Despite his official retirement last season, Christie was not standing by with the stop-watch.
He led his group through their paces, offering advice when required.
"If I was running the bend on a 200, he would notice if, for instance, I was dropping my hips, and tell me to raise them," Mackie said. "You do these things without realising it. Those kind of comments have helped me a lot."
The result may be to establish the Scotsman at the top of British sprinting in Christie's absence, although Mackie acknowledges that he has serious rivals, several of whom - Regis, Braithwaite and Darren Campbell - were with him in Australia.
This season, he aims primarily to improve his personal best time of 10.17sec for the 100m - clocked while beating Christie in blustery conditions at Sheffield - and his two-year-old 200m best of 20.91.
"To make another big jump like I did last season would be incredible," he said. "This season it will be more a question of making gradual improvement."
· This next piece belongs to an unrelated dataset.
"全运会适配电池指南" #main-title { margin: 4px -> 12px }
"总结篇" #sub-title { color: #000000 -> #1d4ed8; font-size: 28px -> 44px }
Mackie's coach, John Macdonald, is just the man to oversee steady pro- gress. Macdonald's daughter, Linsey, who became at 16 the youngest Briton to reach an Olympic track final when she ran the 400m at the 1980 Moscow Games, suffered a premature retirement through injuries ascribed to an overly punishing training schedule. "I think that was one of the reasons John took up coaching," Mackie said. "He has trained me since I was 14, and he has always been careful to take time over things."
For all that, Mackie - who still lives in Dunfermline with his parents, Bill and Carol - has experienced rapidly changing circumstances. A year ago he regarded himself as unemployed. Now, as a signed-up member of the Nuff Respect management group with grand prix invitations coming his way, he can afford to call himself a full-time athlete, even if the funds are not exactly rolling in for him yet.
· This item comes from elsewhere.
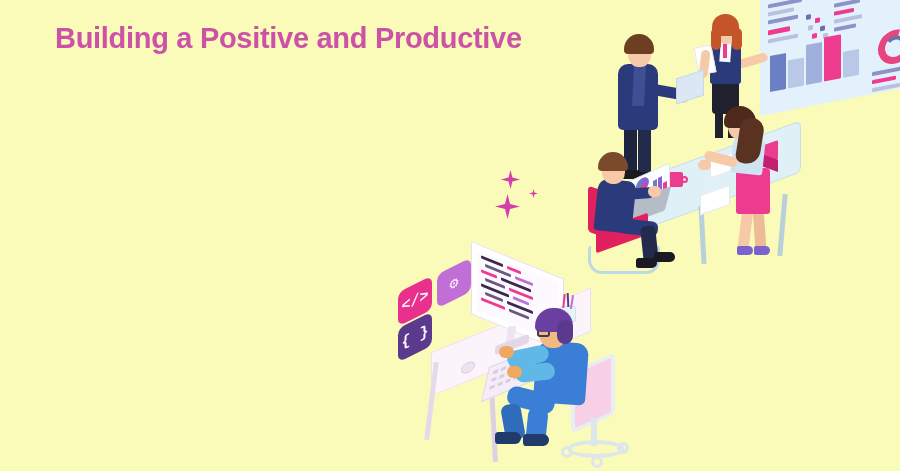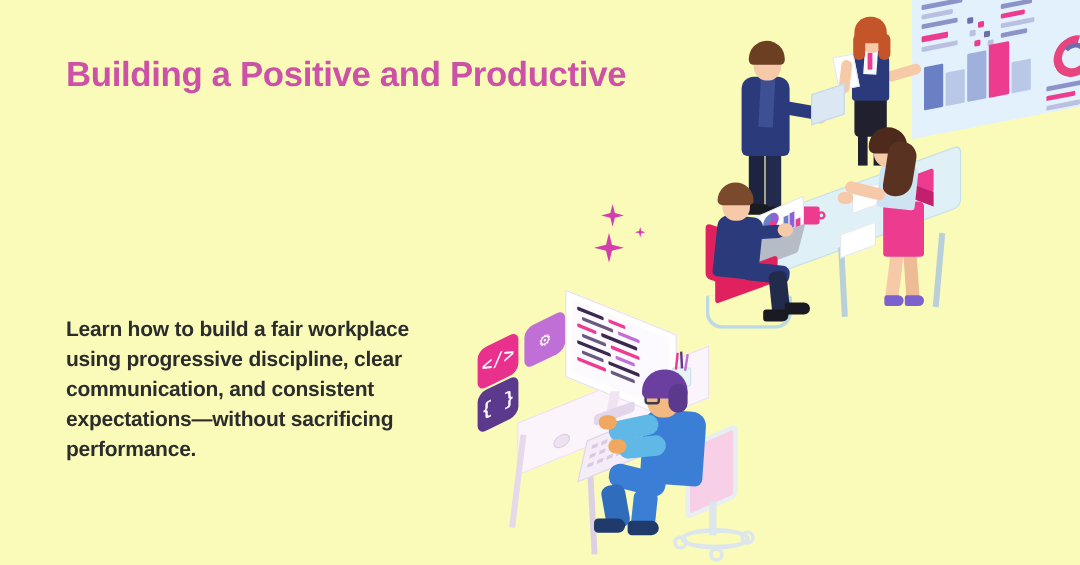"Building a Positive and Productive" .eyebrow { margin-top: 25px -> none }
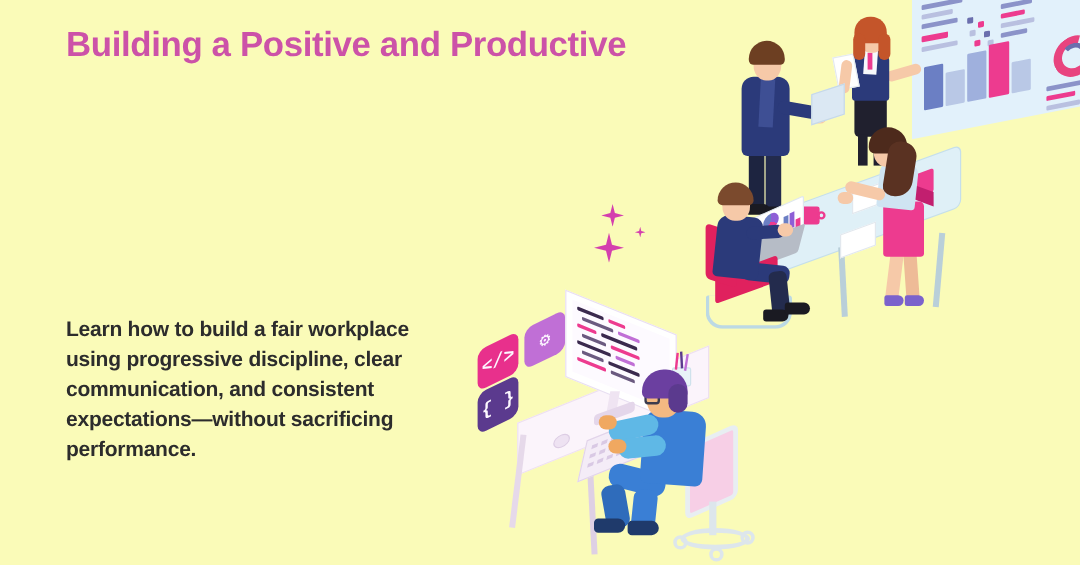"Learn how to build a" div.body-copy { html: <div>Learn how to build a fair workplace using progressive discipline, clear communication, and consistent expectations—without sacrificing performance.</div> -> none }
The frustration of his experience in Atlanta, when he was forced to scratch from the Olympic 100m semi-final because of a hamstring injury, will remain with him. "Nothing will ever compensate for the disappointment of not being able to run in that race," he said.
But there have been some big consolations. Mackie finds himself being recognised now, and not just in his home town.
"Especially after I beat Linford, people were coming up to me and saying, `well done', `how's training?' and `when's your next competition?' It's nice to be recognised for what you do.
"I love competing so much. I just love sprinting. And it makes it that much better when you are being invited to run at places like Stockholm or Lausanne. There are not many 21-year-olds who have been round the world for free like I have."
At one point on his trip down under, Mackie made a point of visiting the site in Sydney where the athletics stadium is being built for the 2000 Olympics. "They were laying the foundations," he said. They were not the only ones.